Bug #1721 False duplicate key warnings on FULLTEXT columns
Submitted: 31 Oct 2003 0:17 Modified: 23 Feb 2004 10:45
Reporter: Tony Butcher Email Updates:
Status: No Feedback Impact on me:
None 
Category:MySQL Server: MyISAM storage engine Severity:S2 (Serious)
Version:4.0.16 OS:Linux (Linux SuSE 8.2)
Assigned to: Assigned Account CPU Architecture:Any

[31 Oct 2003 0:17] Tony Butcher
Description:
We have a webmail system in which emails are stored in a MyISAM table. 
The table has FULLTEXT indexes to assist with people searching their 
mail archive. 

However, emails containing spam are also placed in the 'emails' table 
with a label of 'trash'. It appears that where there is spam or a virus in the 
body of an email, it can cause an error along the lines of:

Warning: duplicate entry for key 6.

'Key 6' would be the 'body' column, which has a FULLTEXT index.

We have also been encountering table corruptions with this system 
(certainly on 4.0.14) and have just yesterday upgraded to 4.0.16. No more 
table corruptions yet (CHECK TABLE gives OK), but these INSERT errors 
persist.

How to repeat:
emails CREATE TABLE `emails` (
  `email_id` int(12) NOT NULL auto_increment,
  `user_id` int(12) NOT NULL default '0',
  `mail_from` varchar(255) NOT NULL default '',
  `mail_to` varchar(255) NOT NULL default '',
  `mail_cc` varchar(255) NOT NULL default '',
  `mail_bcc` varchar(255) NOT NULL default '',
  `priority` enum('2 (High)','3 (Normal)','4 (Low)') default NULL,
  `subject` varchar(150) NOT NULL default '',
  `header` text NOT NULL,
  `mime_type` varchar(50) NOT NULL default '',
  `body` text,
  `date` datetime NOT NULL default '0000-00-00 00:00:00',
  `delete_date` datetime default NULL,
  `email_size` float NOT NULL default '0',
  `outgoing` enum('0','1') NOT NULL default '0',
  `spam_rating` float NOT NULL default '0',
  `mode` enum('received','sent','saved_sent','trash','saved_trash') NOT 
NULL default 'received',
  PRIMARY KEY  (`email_id`),
  KEY `user_id` (`user_id`),
  FULLTEXT KEY `mail_from` (`mail_from`),
  FULLTEXT KEY `mail_to` (`mail_to`),
  FULLTEXT KEY `subject` (`subject`),
  FULLTEXT KEY `body` (`body`)
) TYPE=MyISAM

Then do an 'INSERT INTO emails SET...', where 'body' contains 
something binary (such as a virus or spam - which may be because the 
email attachment boundary was not detected).

Suggested fix:
Currently we are getting around this by dropping all FULLTEXT indexes, 
and this allows the INSERT to occur without a warning. 

(We're also considering coding around this, so we make sure we don't 
store binary data in FULLTEXT columns.)
[31 Oct 2003 0:20] Tony Butcher
Corrected version to 4.0.16
[31 Oct 2003 11:15] Dean Ellis
I am unable to duplicate this behaviour using 4.0.16 or 4.0.17.  I am able to duplicate as many binary values for `body` as I like, as one would expect with FULLTEXT indexes not enforcing uniqueness.

If you can duplicate this with a new table and a specific 'binary' created for this test, please submit a test case with complete CREATE TABLE and INSERT statements for further testing.

Thank you
[12 Nov 2003 1:13] Sergei Golubchik
Looking at the code I can see that it is could be possible to get "duplicate entry" error for fulltext key.
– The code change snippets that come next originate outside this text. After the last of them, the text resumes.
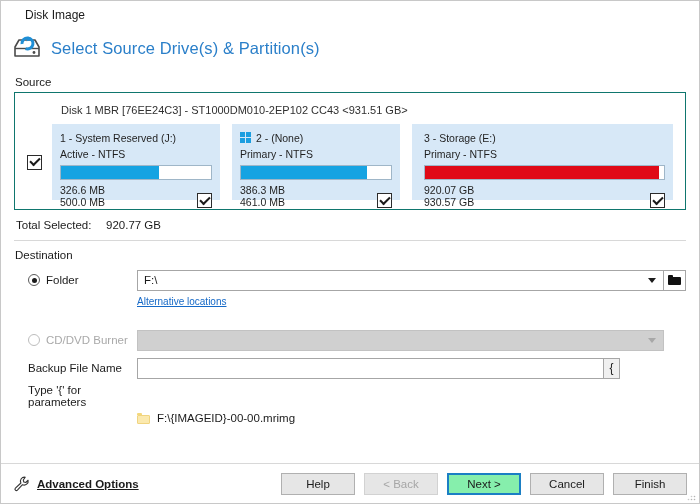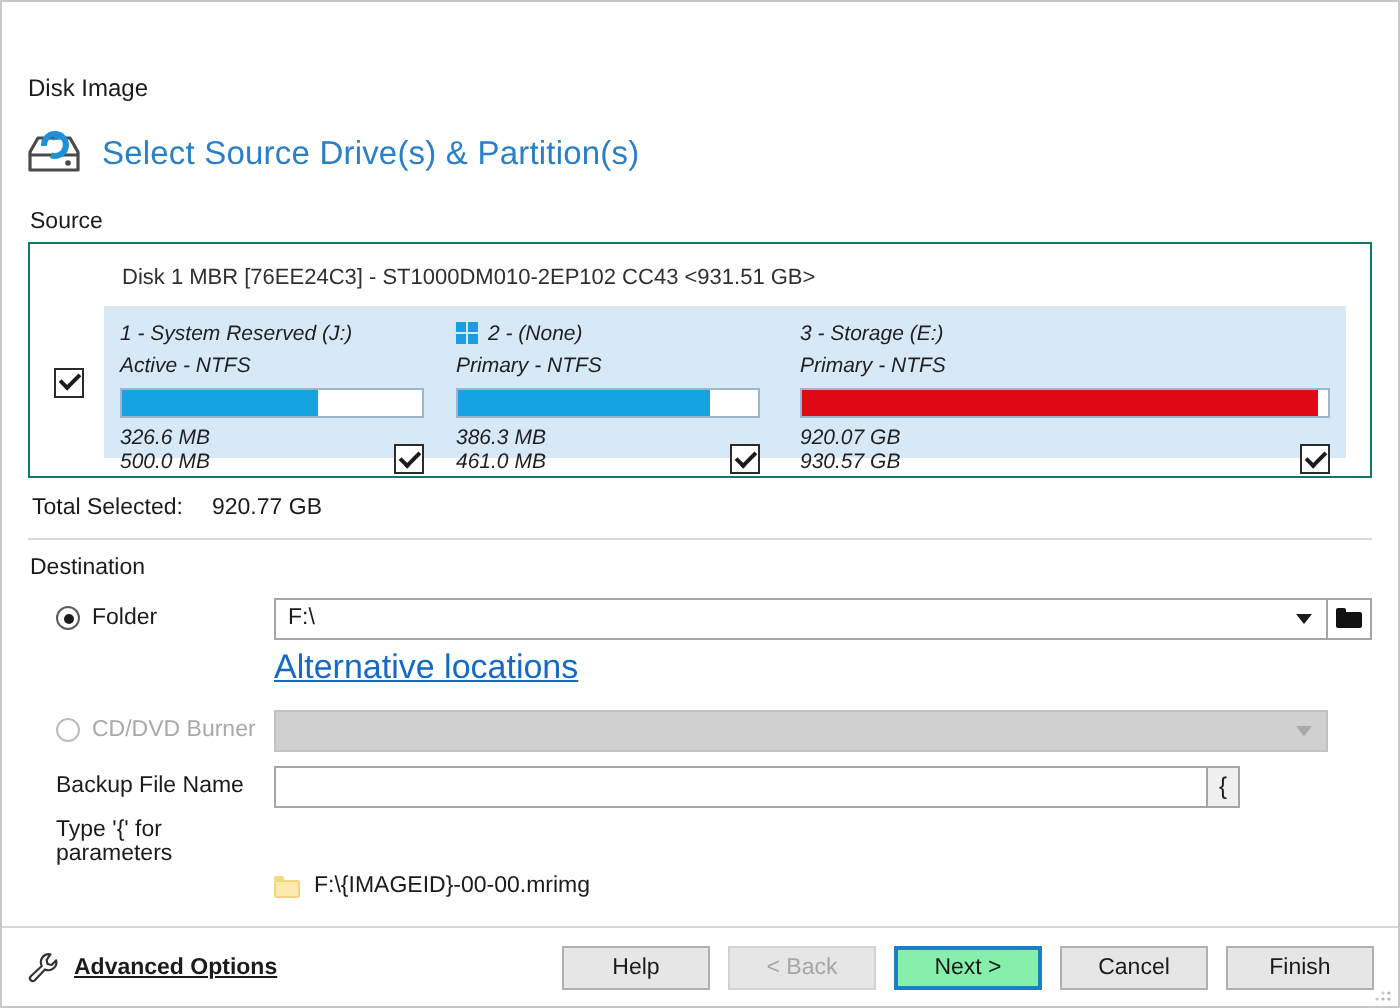"Disk Image" .titlebar { margin-top: 29px -> none; padding-left: 13px -> 24px }
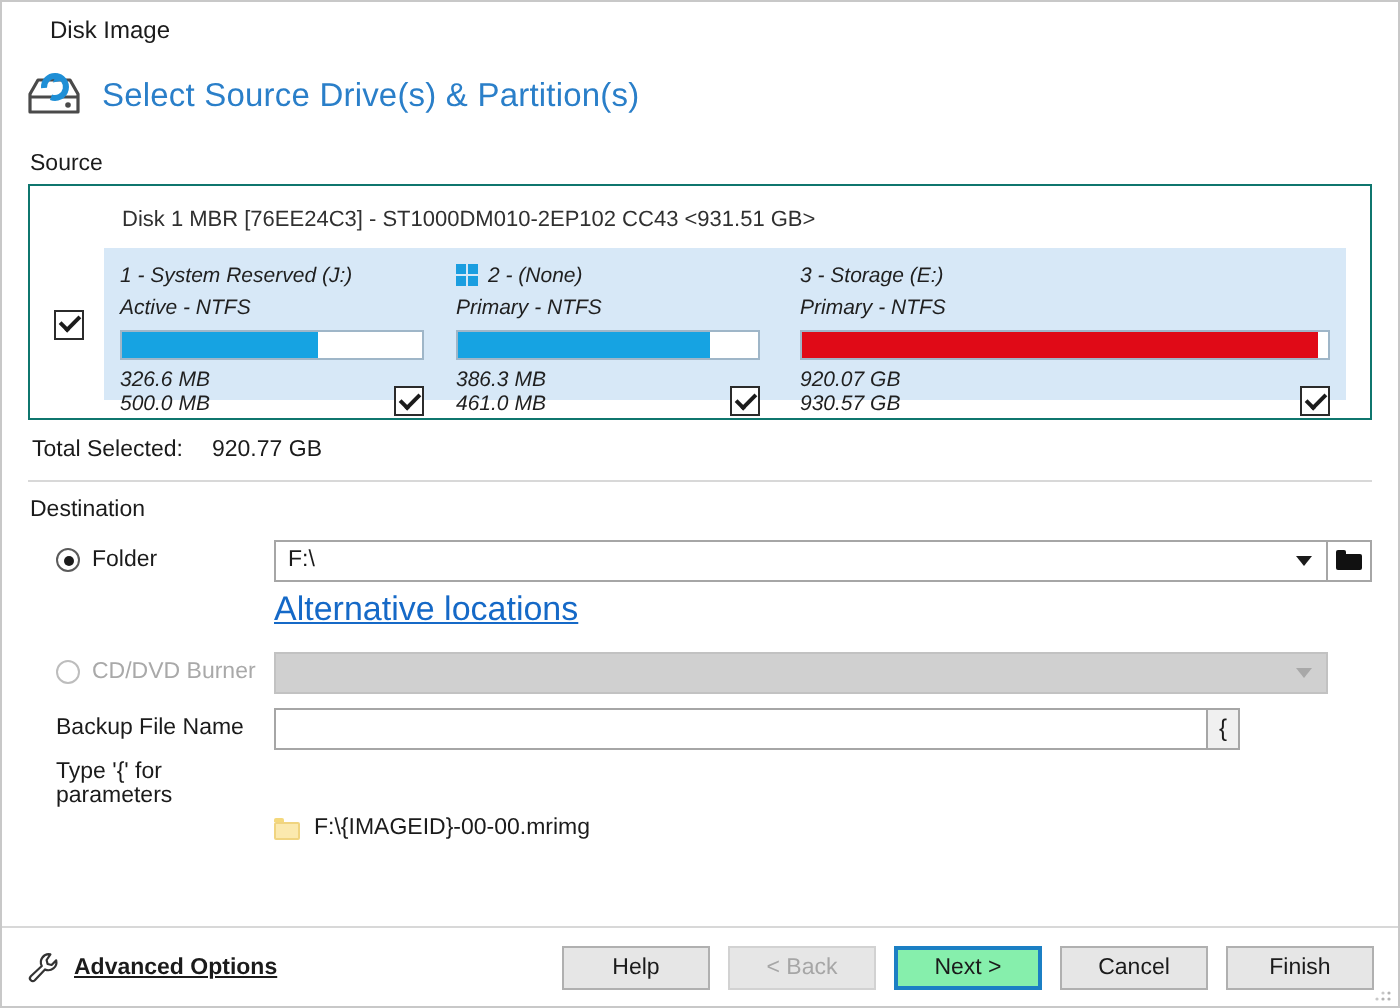"1 - System Reserved (J:)" .parts { font-style: italic -> none; gap: 0 -> 12px }
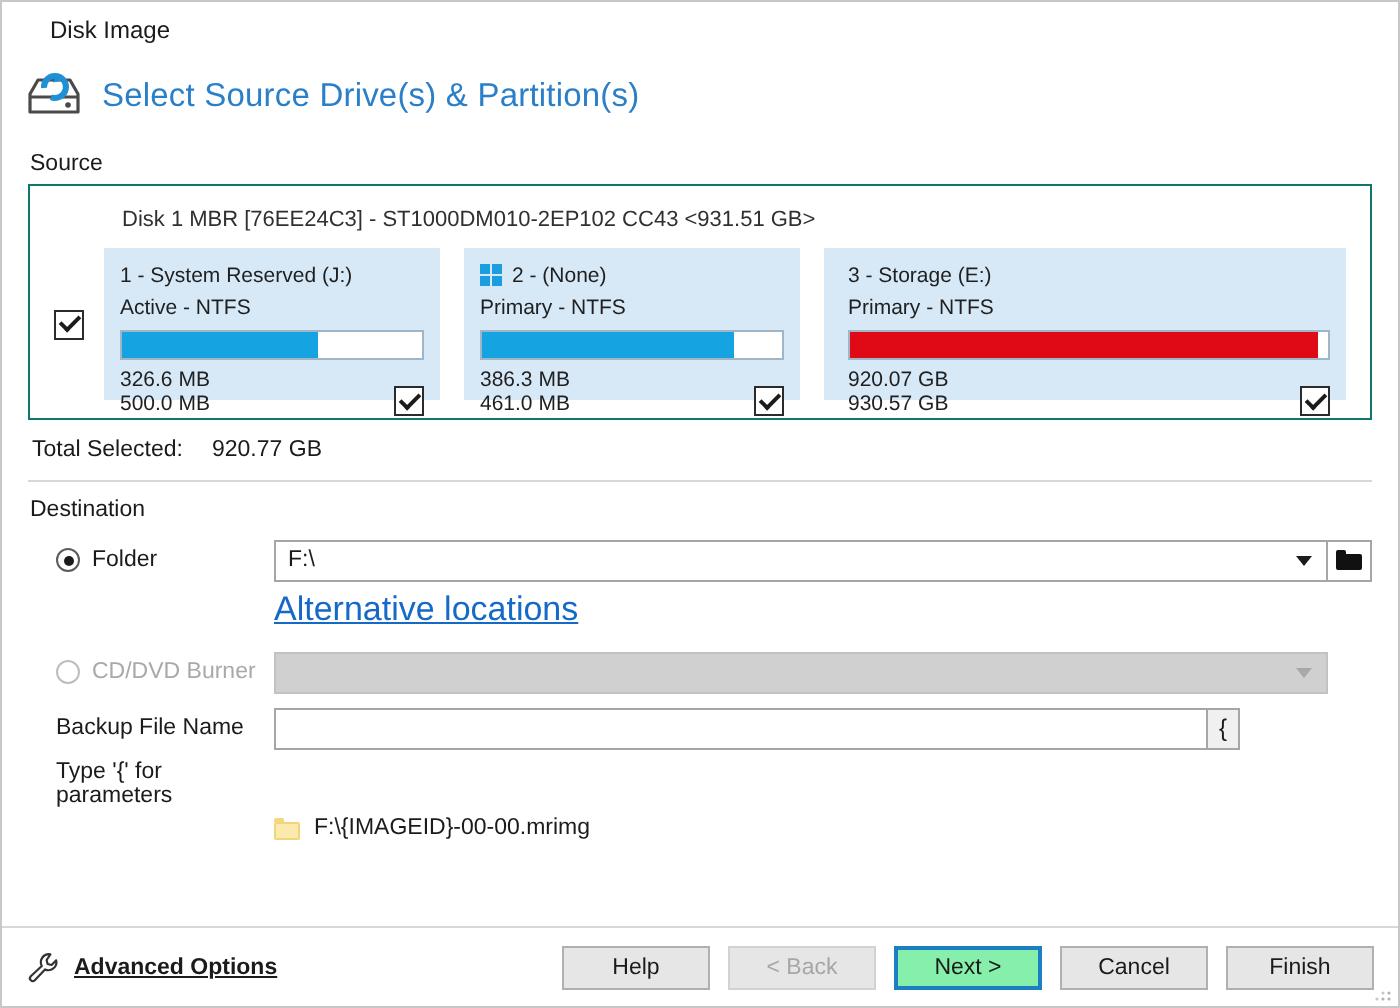"Alternative locations" .altlink { font-size: 17px -> 10px; margin-bottom: 8px -> 20px }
My guess is that it is indeed related to binary data and character set issues - which could result in some weird comparison problems if done incorrectly. In any case, I need a repeatable test case to fix the bug. Next time you'll get this error, please, try to save the row data that caused the error - I think that even inserting this row into an *empty* table (with identical structure) can cause "duplicate entry" error.
[12 Nov 2003 2:35] Tony Butcher
This error has not recurred (although binaries are still being stored), and 
I've not had the opportunity to find the offending spam/virus.

However, I think it's important to note that I am still getting table 
corruptions (about 1 per day) in my 'emails' and 'mail_cache' table, which 
have single FULLTEXT columns. 

(We even switched machines and this still happens).

I will try to find a specific offender if I can, although when the corrupting 
INSERT happens it succeeds (with a corruption), while the duplicate key 
error actually fails (so is easier to trap).
[23 Feb 2004 10:45] Sergei Golubchik
No feedback was provided. The bug is being suspended because
we assume that you are no longer experiencing the problem.
If this is not the case and you are able to provide the
information that was requested earlier, please do so and
change the status of the bug back to "Open". Thank you.